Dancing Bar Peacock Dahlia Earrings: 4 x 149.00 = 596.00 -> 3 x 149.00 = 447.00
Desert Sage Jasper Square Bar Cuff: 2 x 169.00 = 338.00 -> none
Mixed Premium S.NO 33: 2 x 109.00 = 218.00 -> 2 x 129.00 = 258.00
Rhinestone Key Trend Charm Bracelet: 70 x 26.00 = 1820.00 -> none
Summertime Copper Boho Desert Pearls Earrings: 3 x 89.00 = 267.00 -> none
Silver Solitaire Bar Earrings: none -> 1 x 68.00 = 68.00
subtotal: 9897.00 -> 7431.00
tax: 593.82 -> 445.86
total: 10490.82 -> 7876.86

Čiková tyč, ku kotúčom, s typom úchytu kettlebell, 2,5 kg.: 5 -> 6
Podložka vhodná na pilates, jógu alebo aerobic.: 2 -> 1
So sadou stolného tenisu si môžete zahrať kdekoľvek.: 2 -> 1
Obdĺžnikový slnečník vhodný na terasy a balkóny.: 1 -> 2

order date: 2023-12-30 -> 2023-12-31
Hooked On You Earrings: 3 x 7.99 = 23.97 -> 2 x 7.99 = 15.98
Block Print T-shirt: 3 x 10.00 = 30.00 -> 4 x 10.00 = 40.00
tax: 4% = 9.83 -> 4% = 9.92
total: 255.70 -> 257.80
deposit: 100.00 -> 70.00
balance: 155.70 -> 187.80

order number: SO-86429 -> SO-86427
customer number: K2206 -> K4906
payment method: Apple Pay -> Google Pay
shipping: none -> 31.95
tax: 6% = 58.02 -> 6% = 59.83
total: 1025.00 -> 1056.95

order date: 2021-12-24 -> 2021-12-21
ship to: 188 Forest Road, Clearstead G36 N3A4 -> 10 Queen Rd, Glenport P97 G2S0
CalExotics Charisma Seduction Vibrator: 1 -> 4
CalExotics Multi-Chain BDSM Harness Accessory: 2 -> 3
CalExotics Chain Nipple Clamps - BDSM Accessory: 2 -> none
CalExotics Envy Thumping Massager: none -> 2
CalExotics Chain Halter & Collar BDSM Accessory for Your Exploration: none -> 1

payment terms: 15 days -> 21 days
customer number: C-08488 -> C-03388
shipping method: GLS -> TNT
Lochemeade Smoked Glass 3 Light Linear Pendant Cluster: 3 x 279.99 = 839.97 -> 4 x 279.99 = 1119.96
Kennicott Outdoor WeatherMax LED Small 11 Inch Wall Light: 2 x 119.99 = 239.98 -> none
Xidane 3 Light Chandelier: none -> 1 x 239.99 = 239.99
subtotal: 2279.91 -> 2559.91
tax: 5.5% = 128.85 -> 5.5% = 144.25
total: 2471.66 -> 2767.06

# What is required
The whole listing above needs to be reproduced exactly.

# Problem solution
Dancing Bar Peacock Dahlia Earrings: 4 x 149.00 = 596.00 -> 3 x 149.00 = 447.00
Desert Sage Jasper Square Bar Cuff: 2 x 169.00 = 338.00 -> none
Mixed Premium S.NO 33: 2 x 109.00 = 218.00 -> 2 x 129.00 = 258.00
Rhinestone Key Trend Charm Bracelet: 70 x 26.00 = 1820.00 -> none
Summertime Copper Boho Desert Pearls Earrings: 3 x 89.00 = 267.00 -> none
Silver Solitaire Bar Earrings: none -> 1 x 68.00 = 68.00
subtotal: 9897.00 -> 7431.00
tax: 593.82 -> 445.86
total: 10490.82 -> 7876.86

Čiková tyč, ku kotúčom, s typom úchytu kettlebell, 2,5 kg.: 5 -> 6
Podložka vhodná na pilates, jógu alebo aerobic.: 2 -> 1
So sadou stolného tenisu si môžete zahrať kdekoľvek.: 2 -> 1
Obdĺžnikový slnečník vhodný na terasy a balkóny.: 1 -> 2

order date: 2023-12-30 -> 2023-12-31
Hooked On You Earrings: 3 x 7.99 = 23.97 -> 2 x 7.99 = 15.98
Block Print T-shirt: 3 x 10.00 = 30.00 -> 4 x 10.00 = 40.00
tax: 4% = 9.83 -> 4% = 9.92
total: 255.70 -> 257.80
deposit: 100.00 -> 70.00
balance: 155.70 -> 187.80

order number: SO-86429 -> SO-86427
customer number: K2206 -> K4906
payment method: Apple Pay -> Google Pay
shipping: none -> 31.95
tax: 6% = 58.02 -> 6% = 59.83
total: 1025.00 -> 1056.95

order date: 2021-12-24 -> 2021-12-21
ship to: 188 Forest Road, Clearstead G36 N3A4 -> 10 Queen Rd, Glenport P97 G2S0
CalExotics Charisma Seduction Vibrator: 1 -> 4
CalExotics Multi-Chain BDSM Harness Accessory: 2 -> 3
CalExotics Chain Nipple Clamps - BDSM Accessory: 2 -> none
CalExotics Envy Thumping Massager: none -> 2
CalExotics Chain Halter & Collar BDSM Accessory for Your Exploration: none -> 1

payment terms: 15 days -> 21 days
customer number: C-08488 -> C-03388
shipping method: GLS -> TNT
Lochemeade Smoked Glass 3 Light Linear Pendant Cluster: 3 x 279.99 = 839.97 -> 4 x 279.99 = 1119.96
Kennicott Outdoor WeatherMax LED Small 11 Inch Wall Light: 2 x 119.99 = 239.98 -> none
Xidane 3 Light Chandelier: none -> 1 x 239.99 = 239.99
subtotal: 2279.91 -> 2559.91
tax: 5.5% = 128.85 -> 5.5% = 144.25
total: 2471.66 -> 2767.06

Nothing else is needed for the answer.